IDEC contesta Plano Nacional de Banda LargaNesta segunda-feira, o Instituto Brasileiro de Defesa do Consumidor (IDEC), enviou carta ao ministro das Comunicações, Paulo Bernardo, pedindo que haja mudança em alguns pontos do Plano Nacional de Banda Larga (PNBL).

O IDEC contesta a falta de exigência de controles tarifários para as operadoras de telecomunicações, de metas de universalização e também de requisitos de qualidade. “Da maneira que está, a negociação tem se limitado ao que as empresas se dispõem a entregar, sem um planejamento de longo prazo condizente com as necessidade do país nos próximos anos”, diz uma nota oficial do Idec.

O instituto classifica com abusivas e ilegais, de acordo com “Código de Defesa do Consumidor, a atuação das operadoras Telefônica e Oi, que se recusam a oferecer serviços de provimento de Internet com velocidade de 1 Mbps por R$ 35, em cidades com índice de desenvolvimento humano acima da média nacional, sem que haja venda casada com outros serviços.

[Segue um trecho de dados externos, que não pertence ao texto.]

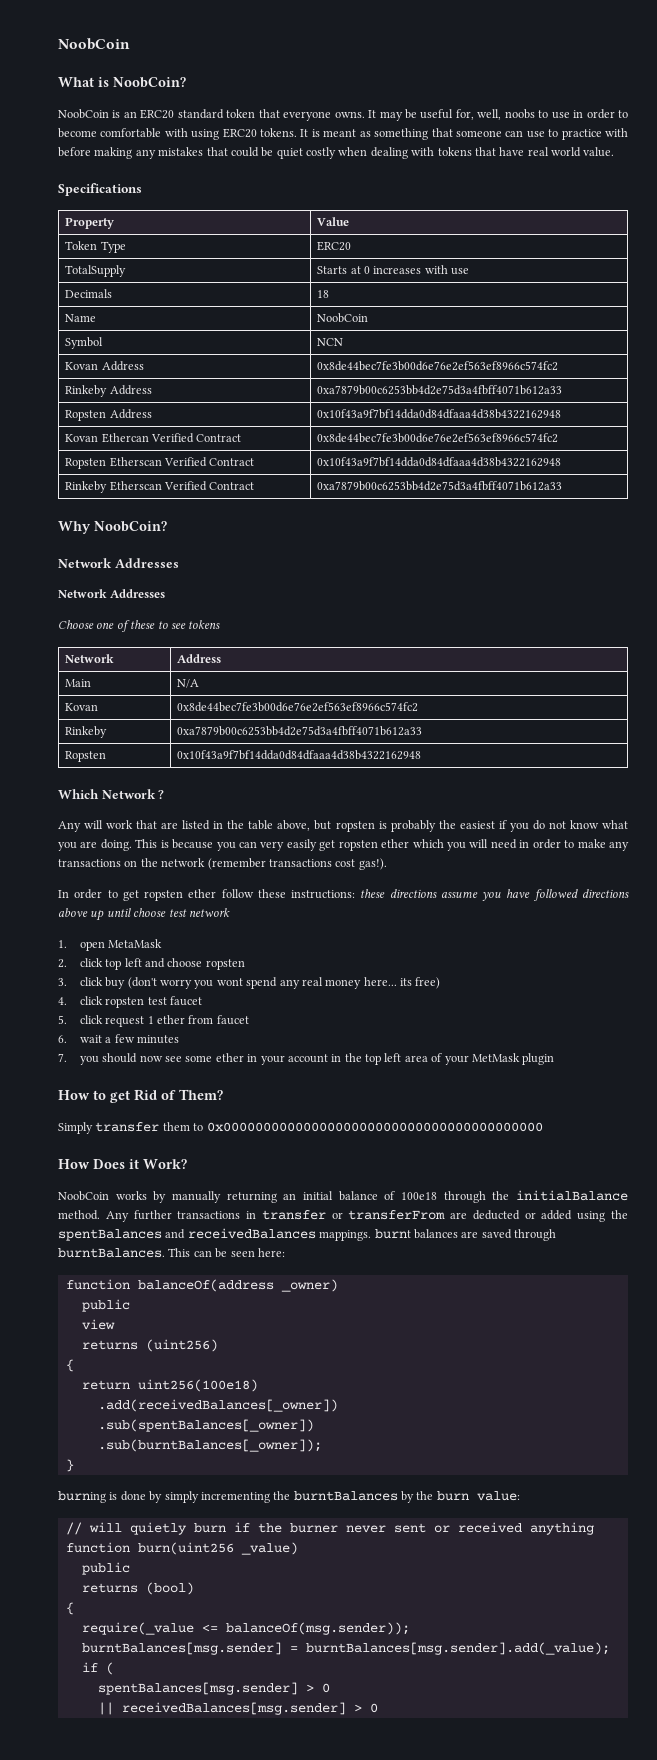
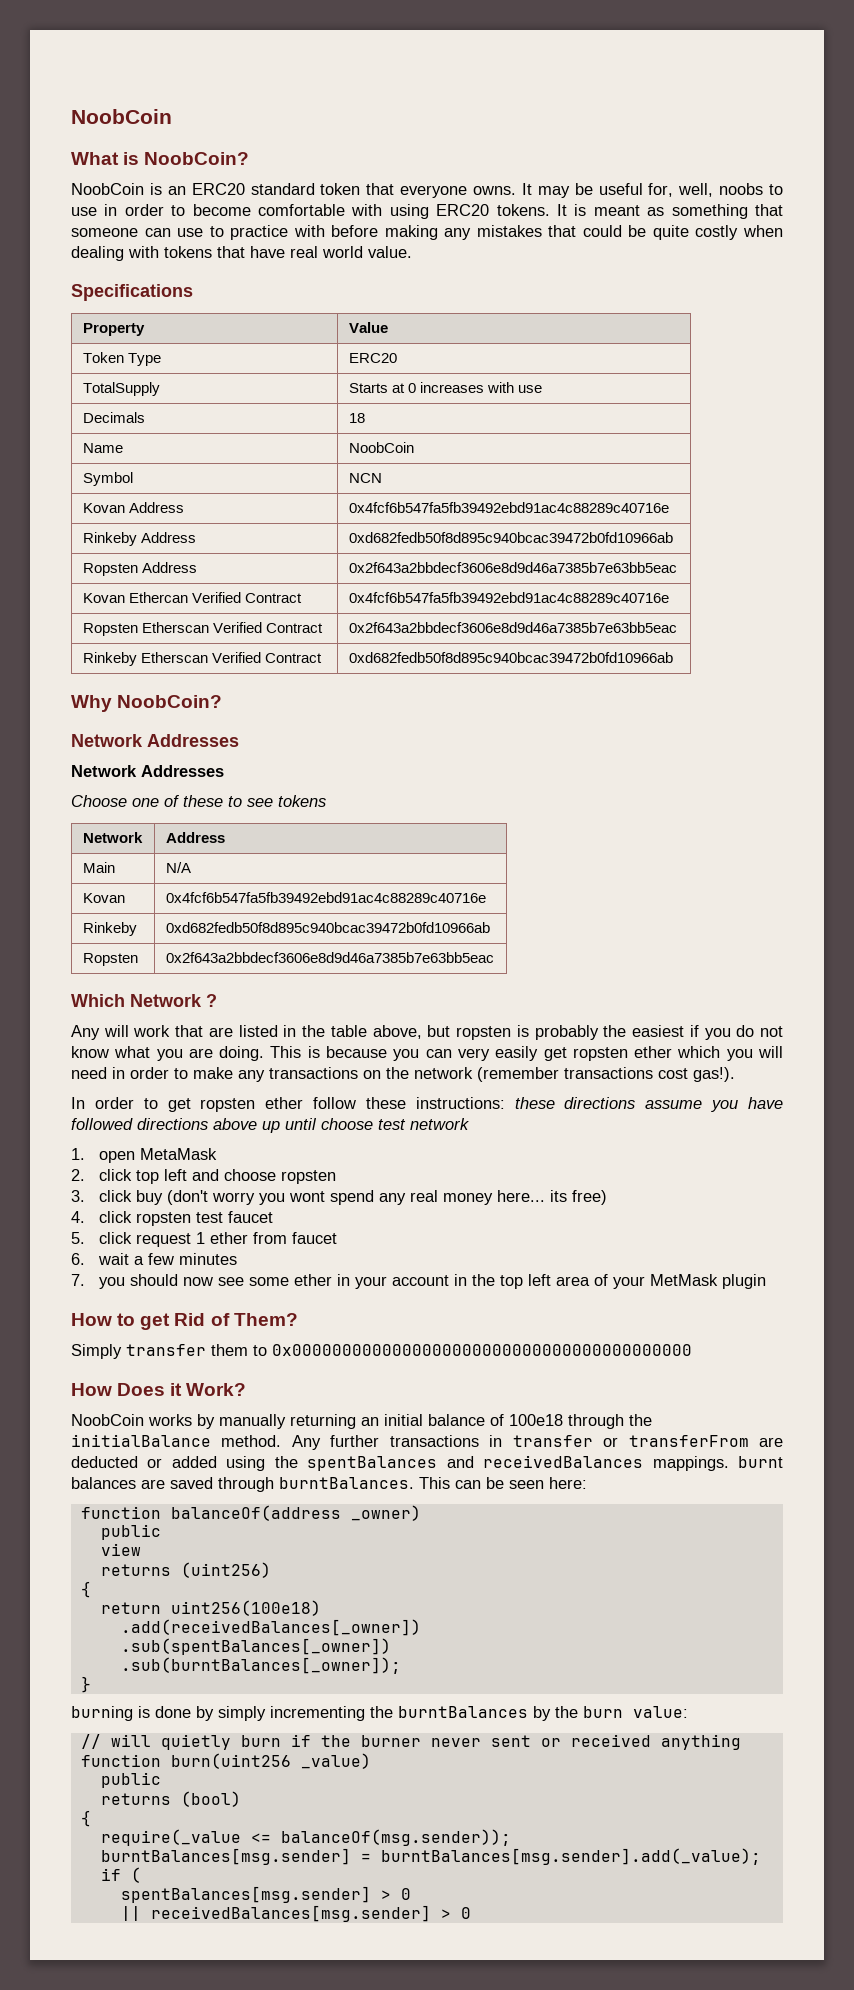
[276,148,303,159] quiet -> [652,225,689,240] quite
[317,361,559,371] 0x8de44bec7fe3b00d6e76e2ef563ef8966c574fc2 -> [348,502,669,513] 0x4fcf6b547fa5fb39492ebd91ac4c88289c40716e
[317,385,563,395] 0xa7879b00c6253bb4d2e75d3a4fbff4071b612a33 -> [348,532,673,543] 0xd682fedb50f8d895c940bcac39472b0fd10966ab
[317,409,562,419] 0x10f43a9f7bf14dda0d84dfaaa4d38b4322162948 -> [348,562,677,573] 0x2f643a2bbdecf3606e8d9d46a7385b7e63bb5eac
[317,433,559,443] 0x8de44bec7fe3b00d6e76e2ef563ef8966c574fc2 -> [348,592,669,603] 0x4fcf6b547fa5fb39492ebd91ac4c88289c40716e
[317,457,562,467] 0x10f43a9f7bf14dda0d84dfaaa4d38b4322162948 -> [348,622,677,633] 0x2f643a2bbdecf3606e8d9d46a7385b7e63bb5eac
[317,481,563,491] 0xa7879b00c6253bb4d2e75d3a4fbff4071b612a33 -> [348,652,673,663] 0xd682fedb50f8d895c940bcac39472b0fd10966ab
[177,702,419,712] 0x8de44bec7fe3b00d6e76e2ef563ef8966c574fc2 -> [165,892,486,903] 0x4fcf6b547fa5fb39492ebd91ac4c88289c40716e
[177,726,423,736] 0xa7879b00c6253bb4d2e75d3a4fbff4071b612a33 -> [165,922,490,933] 0xd682fedb50f8d895c940bcac39472b0fd10966ab
[177,750,422,760] 0x10f43a9f7bf14dda0d84dfaaa4d38b4322162948 -> [165,952,494,963] 0x2f643a2bbdecf3606e8d9d46a7385b7e63bb5eac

Parece óbvio que o IDEC tem toda razão em manifestar sua indignação, e clamar pelo engajamento da sociedade. O que nos parece inconvenientemente estranho é a postura do ministro Paulo Bernardo, e por conseguinte, do governo federal em relação às empresas de telecomunicações. Porque tanto favorecimento? Não deveria o governo zelar pelo interesse da população e do país?